Wu dkk menemukan bahwa eGFR ≤ 99,4 ml/menit/1,73 m2 memiliki hubungan yang
signifikan dengan RD pada suatu penelitian kasus kontrol di sebuah rumah sakit. Kami
mengambil eGFR < 60 ml/menit/1,73 m2 sebagai batas patologis, karena laju filtrasi
glomerulus meningkat pada awal gangguan ginjal dan dapat mempengaruhi hasil.
Penelitian yang memiliki hasil serupa dengan kami dilakukan oleh Rodriguez-Poncelas
dkk, yang melakukan penelitian potong lintang pada 28.344 pasien. Mereka menunjukkan
bahwa prevalensi RD meningkat pada pasien yang memiliki UACR ≥ 300 mg/g dengan odds
ratio sebesar 2,0; serta ditemukan hubungan positif antara penurunan eGFR dan STDR.
Penelitian kami juga menemukan bahwa UACR merupakan faktor risiko yang lebih
signifikan daripada eGFR.
Penelitian lain menggunakan MDRD-4 atau MDRD-IDMS untuk menentukan eGFR.
Lopez dkk, dalam sebuah penelitian potong lintang, menggunakan rumus MDRD-4. Hasil
penelitian tersebut serupa dengan penelitian kami dimana terdapat signfikansi sebesar p <
0,001, OD = 2.0 dan interval kepercayaan 95% = 1,6 -2,4 dalam sebuah serial klinis 14,266
pasien. MDRD hanya dapat digunakan sebagai alternatif persamaan CKD-EPI karena
beberapa publikasi memperkirakan bahwa CKD-EPI lebih akurat dalam mengestimasi eGFR.

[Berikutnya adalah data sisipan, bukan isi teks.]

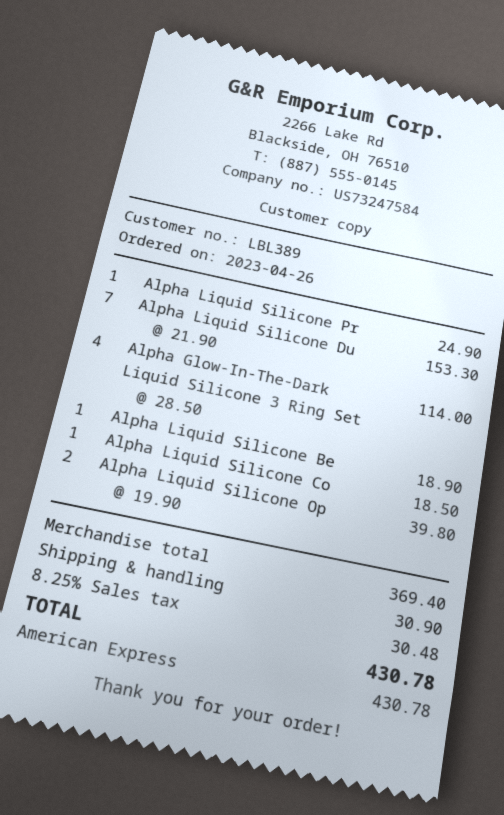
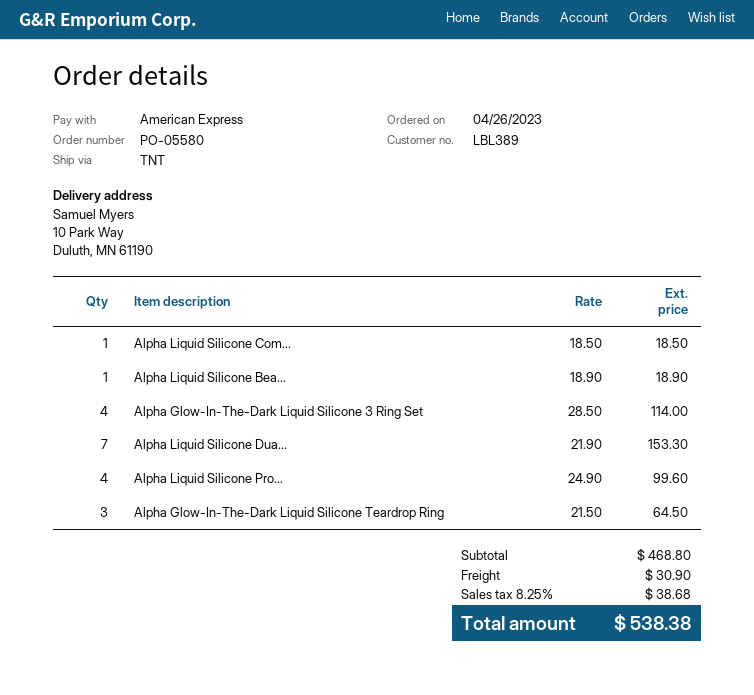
Alpha Liquid Silicone Pr: 1 x 24.90 = 24.90 -> 4 x 24.90 = 99.60
Alpha Liquid Silicone Op: 2 x 19.90 = 39.80 -> none
Alpha Glow-In-The-Dark Liquid Silicone Teardrop Ring: none -> 3 x 21.50 = 64.50
subtotal: 369.40 -> 468.80
tax: 8.25% = 30.48 -> 8.25% = 38.68
total: 430.78 -> 538.38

Kekuatan penelitian kami adalah program penapisan itu sendiri, dimana terdapat 85,33%
dari seluruh populasi pasien DM tipe 2 di area pusat pelayanan kesehatan kami, sehingga
menghasilkan kekuatan data yang besar.
Keterbatasan penelitian kami adalah kami menggunakan persamaan CKD-EPI
menggunakan data kreatinin. Meskipun pengukuran kadar kreatinin dilakukan di
laboratorium yang sama dan menggunakan sistem data terintegrasi, tetap ada kemungkinan
terjadinya kesalahan dalam pengukuran atau pendataan. Selain itu, pasien dengan STDR
dan/atau EMD, mungkin saja pergi ke rumah sakit dan melewatkan program penapisan,
sehingga mempengaruhi analisis statistik.
(Gambar 2)
5. Kesimpulan
Kami menyimpulkan bahwa UACR memiliki hubungan yang lebih kuat dengan retinopati
diabetikum daripada eGFR. Dari data yang kami peroleh, kami menganjurkan penelitian
lebih lanjut untuk mengetahui hubungan laju filtrasi glomerulus sebagai faktor risiko
retinopati diabetikum pada pasien DM tipe 2.